Accuracy issues in TensorRT, especially with large networks, can be challenging to debug. One way to make them manageable is to reduce the problem size or pinpoint the source of failure.
This guide aims to provide a general approach to doing so; it is structured as a flattened flowchart - at each branch, two links are provided so you can choose the one that best matches your situation.
If you're using an ONNX model, try sanitizing it before proceeding, as this may solve the problem in some cases.
Is the issue intermittent between engine builds?
-
Yes, sometimes the accuracy issue disappears when I rebuild the engine.
-
No, I see accuracy issues every time I build an engine.
Go To: Is Layerwise An Option?
Since the engine building process is non-deterministic, different tactics (i.e. layer implementations) may
be selected each time the engine is built. When one of the tactics is faulty, this may manifest as an intermittent
failure. Polygraphy includes a debug build
subtool to help you find such tactics.
For more information, refer to debug
example 01.
Were you able to find the failing tactic?
-
Yes, I know which tactic is faulty.
-
No, the failure may not be intermittent.
Go To: Is Layerwise An Option?
If the accuracy issue is consistently reproducible, the best next step is to figure out which layer is causing the failure. Polygraphy includes a mechanism to mark all tensors in the network as outputs so that they can be compared; however, this can potentially affect TensorRT's optimization process. Hence, we need to determine if we still observe the accuracy issue when all output tensors are marked.
Refer to this example for details on how to compare per-layer outputs before proceeding.
Were you able to reproduce the accuracy failure when comparing layer-wise outputs?
-
Yes, the failure reprodces even if I mark other outputs in the network.
-
No, marking other outputs causes the accuracy to improve.
Since we're able to compare layerwise outputs, we should be able to determine which layer first introduces the error by looking at the output comparison logs. Once we know which layer is problematic, we can extract it from the model.

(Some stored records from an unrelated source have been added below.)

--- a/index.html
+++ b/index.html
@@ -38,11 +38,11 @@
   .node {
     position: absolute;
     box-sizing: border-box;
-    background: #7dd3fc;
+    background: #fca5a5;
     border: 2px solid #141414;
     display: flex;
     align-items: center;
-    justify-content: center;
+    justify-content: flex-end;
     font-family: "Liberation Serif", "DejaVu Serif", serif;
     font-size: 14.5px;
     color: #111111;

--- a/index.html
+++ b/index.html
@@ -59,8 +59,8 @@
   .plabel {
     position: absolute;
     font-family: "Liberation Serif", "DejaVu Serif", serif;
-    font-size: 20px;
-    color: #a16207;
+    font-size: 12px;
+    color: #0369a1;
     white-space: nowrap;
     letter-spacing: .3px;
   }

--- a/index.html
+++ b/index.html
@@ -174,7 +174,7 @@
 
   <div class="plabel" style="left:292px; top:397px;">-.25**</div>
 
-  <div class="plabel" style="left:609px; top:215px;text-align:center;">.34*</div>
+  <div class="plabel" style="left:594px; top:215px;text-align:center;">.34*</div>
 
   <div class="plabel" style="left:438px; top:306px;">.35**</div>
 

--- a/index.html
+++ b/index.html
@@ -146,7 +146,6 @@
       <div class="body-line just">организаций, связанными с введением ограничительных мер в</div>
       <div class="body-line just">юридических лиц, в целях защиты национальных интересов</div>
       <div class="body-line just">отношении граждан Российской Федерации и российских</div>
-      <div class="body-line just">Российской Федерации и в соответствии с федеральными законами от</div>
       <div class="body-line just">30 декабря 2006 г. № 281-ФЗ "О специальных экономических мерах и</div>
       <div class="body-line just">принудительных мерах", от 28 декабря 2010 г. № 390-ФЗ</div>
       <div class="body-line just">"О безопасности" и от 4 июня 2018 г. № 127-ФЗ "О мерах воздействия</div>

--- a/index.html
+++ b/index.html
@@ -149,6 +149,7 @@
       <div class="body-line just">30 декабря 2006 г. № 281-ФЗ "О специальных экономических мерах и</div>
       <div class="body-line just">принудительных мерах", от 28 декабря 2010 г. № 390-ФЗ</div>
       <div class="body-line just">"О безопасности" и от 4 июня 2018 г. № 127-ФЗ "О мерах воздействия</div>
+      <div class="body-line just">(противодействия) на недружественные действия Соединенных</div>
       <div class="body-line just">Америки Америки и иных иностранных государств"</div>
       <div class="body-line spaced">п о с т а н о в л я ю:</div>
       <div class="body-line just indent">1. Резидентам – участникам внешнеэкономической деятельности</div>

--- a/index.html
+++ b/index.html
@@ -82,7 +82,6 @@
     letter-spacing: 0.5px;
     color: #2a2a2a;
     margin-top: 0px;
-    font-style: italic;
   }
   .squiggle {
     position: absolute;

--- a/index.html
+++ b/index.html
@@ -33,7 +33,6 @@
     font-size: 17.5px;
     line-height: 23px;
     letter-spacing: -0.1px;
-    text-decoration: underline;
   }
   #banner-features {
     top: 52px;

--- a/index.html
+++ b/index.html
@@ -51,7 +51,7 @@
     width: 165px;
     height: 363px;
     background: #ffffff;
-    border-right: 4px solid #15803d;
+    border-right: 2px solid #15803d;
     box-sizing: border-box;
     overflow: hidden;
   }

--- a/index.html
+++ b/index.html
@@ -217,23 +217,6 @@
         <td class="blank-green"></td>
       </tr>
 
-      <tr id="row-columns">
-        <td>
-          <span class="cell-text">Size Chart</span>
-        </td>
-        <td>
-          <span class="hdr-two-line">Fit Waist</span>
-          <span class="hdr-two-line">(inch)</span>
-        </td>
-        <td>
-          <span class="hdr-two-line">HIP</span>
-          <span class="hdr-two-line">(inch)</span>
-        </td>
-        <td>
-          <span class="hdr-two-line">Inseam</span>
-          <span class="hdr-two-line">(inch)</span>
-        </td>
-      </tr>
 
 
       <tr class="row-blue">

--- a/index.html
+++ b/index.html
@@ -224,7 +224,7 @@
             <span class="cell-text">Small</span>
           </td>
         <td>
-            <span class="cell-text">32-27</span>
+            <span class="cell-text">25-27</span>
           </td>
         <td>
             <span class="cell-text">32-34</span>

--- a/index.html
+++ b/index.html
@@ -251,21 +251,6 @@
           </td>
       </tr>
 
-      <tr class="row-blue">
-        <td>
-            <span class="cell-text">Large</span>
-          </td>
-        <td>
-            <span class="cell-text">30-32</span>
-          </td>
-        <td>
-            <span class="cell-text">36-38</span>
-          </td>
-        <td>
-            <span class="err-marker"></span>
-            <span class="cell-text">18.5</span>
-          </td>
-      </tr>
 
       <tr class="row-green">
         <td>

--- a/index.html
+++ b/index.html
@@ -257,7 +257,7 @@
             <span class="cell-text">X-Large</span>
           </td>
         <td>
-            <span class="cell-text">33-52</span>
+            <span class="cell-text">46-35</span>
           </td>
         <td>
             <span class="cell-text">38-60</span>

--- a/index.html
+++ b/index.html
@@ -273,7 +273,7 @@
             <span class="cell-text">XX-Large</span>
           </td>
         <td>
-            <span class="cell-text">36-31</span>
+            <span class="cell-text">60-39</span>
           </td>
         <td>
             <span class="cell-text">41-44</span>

In order to figure out the input and output tensors for the layer in question, we can use
polygraphy inspect model
. Refer to one of these examples for details:
Next, we can extract a subgraph including just the problematic layer.
For more information, refer to surgeon
example 01.
Does this isolated subgraph reproduce the problem?
-
Yes, the subgraph fails too.
-
No, the subgraph works fine.
When we're unable to pinpoint the source of failure using a layerwise comparison, we can
use a brute force method of reducing the ONNX model - iteratively generate smaller and smaller
subgraphs to find the smallest possible one that still fails. The debug reduce
tools helps automate this process.
For more information, refer to debug
example 02.
Does the reduced model fail?
-
Yes, the reduced model fails.
-
No, the reduced model doesn't fail, or fails in a different way.
If the reduced model no longer fails, or fails in a different way, ensure that your --check
command
is correct. You may also want to use --fail-regex
to ensure that you're only considering the accuracy
failure (and not other, unrelated failures) when reducing the model.
-
Try reducing again.
If you've made it to this point, you now have a minimal failing case! Further debugging should be significantly easier.
If you are a TensorRT developer, you'll need to dive into the code at this point. If not, please report your bug!